5. Fees for leasing docks in Florida
Waterfront property is almost always a boon to home values, but the Tampa Bay Times reports that some homeowners in St. Petersburg, FL are having to pay new fees to enjoy what they’ve considered part of their property. Homeowners along Placido Bayou are being asked to pay $150 for three-year leases to use and maintain docks that they didn’t know sat on city-owned land. On the other hand, no matter what type of dock you need, the professional dock builders like the ones at https://www.radtkecontractors.com/docks-builders can handle any custom dock project for you.
What you can do
Before buying waterfront land, check with local agencies and be sure to work with a real estate agent who is a waterfront expert and knows all the use and easement rules.

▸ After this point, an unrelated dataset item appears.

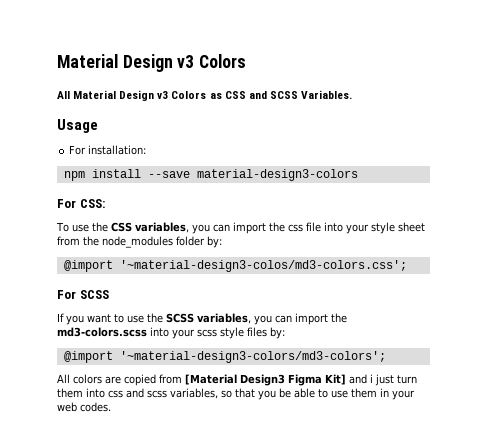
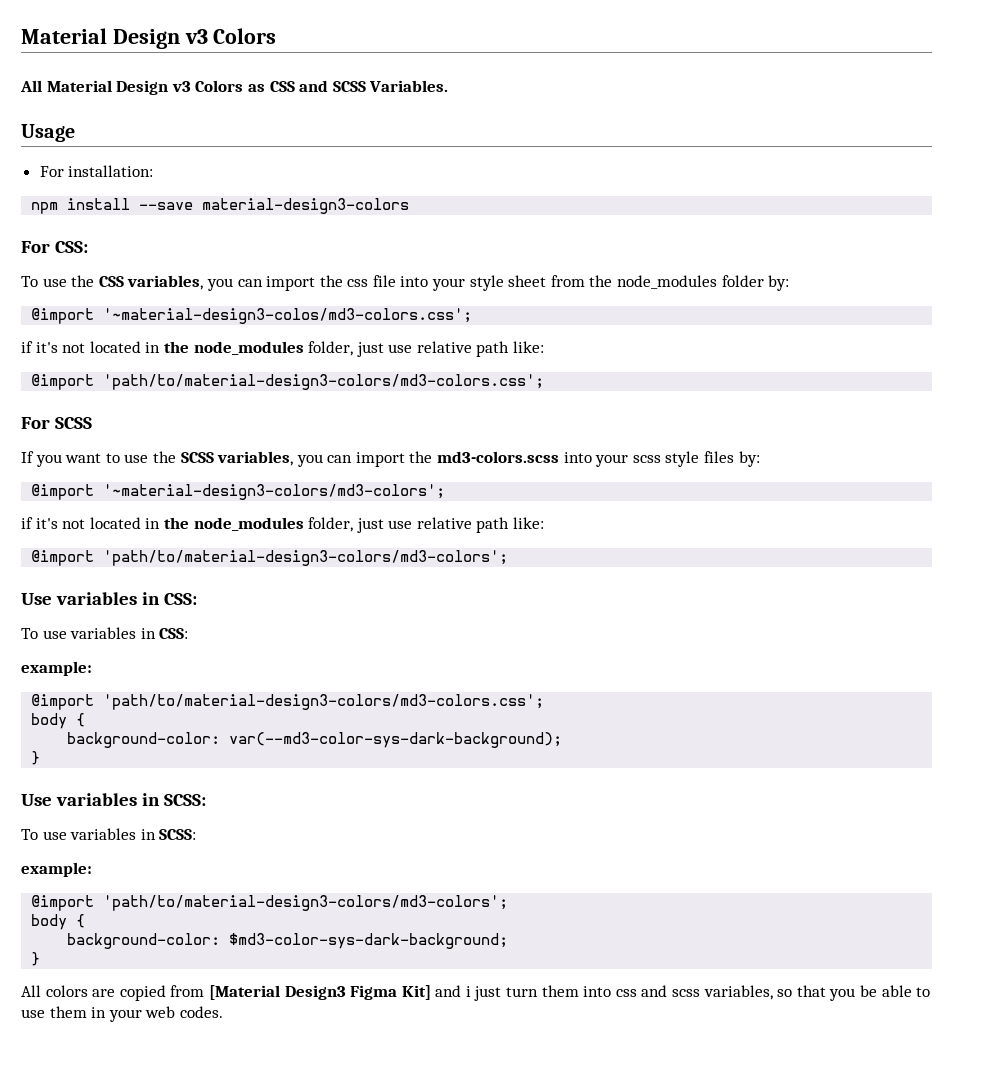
(407, 266) none -> [21,341,545,357] [31,374,545,390] // if it's not located in the node_modules folder, just use relative path like: // @import 'path/to/material-design3-colors/md3-colors.css';
(386, 357) none -> [21,517,545,533] [31,550,509,566] [21,592,197,605] [21,627,189,639] [21,661,92,676] [31,694,545,710] [31,713,86,729] [67,732,563,748] [31,751,41,765] [21,793,206,806] [21,828,197,840] [21,862,92,877] [31,895,509,911] [31,914,86,930] [67,933,509,949] [31,952,41,966] // if it's not located in the node_modules folder, just use relative path like: // @import 'path/to/material-design3-colors/md3-colors'; // Use variables in CSS: // To use variables in CSS: // example: // @import 'path/to/material-design3-colors/md3-colors.css'; // body { // background-color: var(--md3-color-sys-dark-background); // } // Use variables in SCSS: // To use variables in SCSS: // example: // @import 'path/to/material-design3-colors/md3-colors'; // body { // background-color: $md3-color-sys-dark-background; // }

6. New fees for trash cans in Utah
Trash pick-up is typically a must-have and the cans usually come with the service. That’s no longer true for new homeowners in some Salt Lake City neighborhoods. They’re now paying $50 for each trash can in addition to the $14.75 monthly fee. The Wasatch Front Waste and Recycling District added the fee, plus a one-time $10 delivery charge, to offset the expense of new cans in a booming housing market.
What you can do
Aside from keeping them clean and locked up, there’s not a lot to be done on this one. At least the fee is only about $60 amortized over a year. You may also consider hiring dumpster rental services.
7. Removing dead trees
Mature trees almost always help home values. That’s the good news. The bad news is that damage due to major beetle infestations are driving up costs as HOAs, cities, and homeowners deal with infected trees. The emerald ash borer has destroyed 150 to 200 million of America’s 8 billion ash trees, the Kansas City Star reports. Beetle infestation and drought have also claimed hundreds of millions of trees in other states, including California, Colorado and Minnesota.

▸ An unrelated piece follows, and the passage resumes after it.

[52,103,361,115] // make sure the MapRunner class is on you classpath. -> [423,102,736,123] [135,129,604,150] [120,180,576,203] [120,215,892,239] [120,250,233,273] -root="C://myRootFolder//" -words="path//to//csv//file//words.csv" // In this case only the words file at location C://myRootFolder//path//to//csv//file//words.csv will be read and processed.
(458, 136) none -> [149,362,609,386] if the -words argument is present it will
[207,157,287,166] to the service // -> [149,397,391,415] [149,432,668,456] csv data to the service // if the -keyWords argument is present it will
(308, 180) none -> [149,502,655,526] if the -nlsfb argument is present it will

Homeowners may also be individually responsible for removal costs if sick trees are on their property, and may need to hire a service like roll off dumpsters in order to properly dispose of the dead or infested tree itself due to its size. Home-owner’s insurance generally does not pay for removal of a tree that has not fallen, and according to Home Advisor, a search site for home-improvement professionals, tree removal averages about $650.
What you can do
Take note of property lines so that you know which trees are yours. Make sure trees are healthy. If the area is suffering from a beetle blight, you might want to have a professional arborist check the trees on your property for damage. Whatever you do, don’t leave a dead tree standing—they pose a danger to people and property.

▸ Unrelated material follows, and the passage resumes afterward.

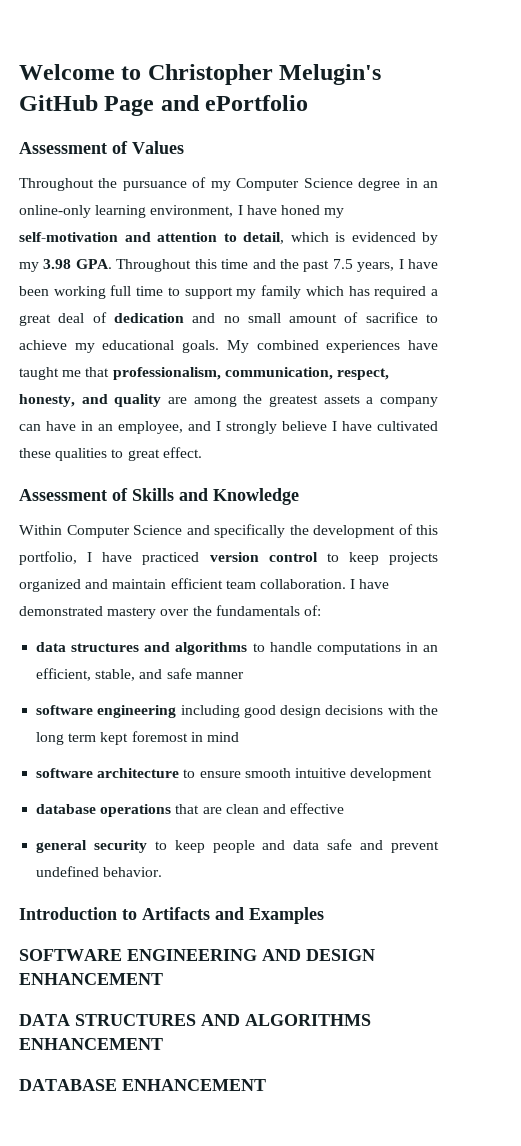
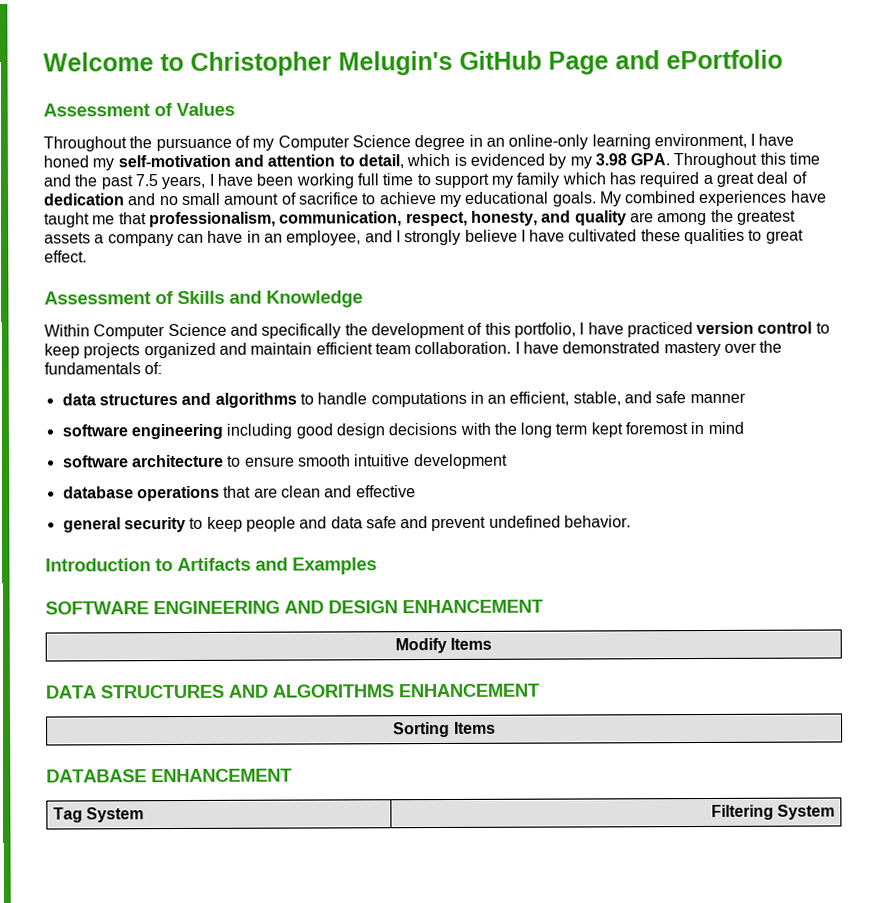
(163, 979) none -> [394,637,493,654] // Modify Items
(163, 1044) none -> [393,721,496,738] // Sorting Items
(266, 1085) none -> [53,807,145,823] [710,804,835,820] // Tag System | Filtering System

8. HOA fees to cover deadbeat neighbors
It isn’t surprising when HOA fees rise to help pay for aging buildings or other infrastructure. Trulia HOA fee research indicates that average monthly fees—imposed to maintain shared property—increased to $331 in 2015, 32.4% higher than a decade earlier. But what happens when neighbors don’t pay up? The Waipahu, HI Village Park Community Association, managed by Cadmus Properties in Honolulu, decided last year to charge the responsible (read: paying) residents $80 extra. The special assessment was needed because a “substantial” number of homeowners hadn’t paid dues, Cadmus said.
What you can do
If you are buying a place with HOA fees, be aware that they will go up. Be sure to ask how often they typically get adjusted and how that gets decided. Do residents get to vote on increases and uses?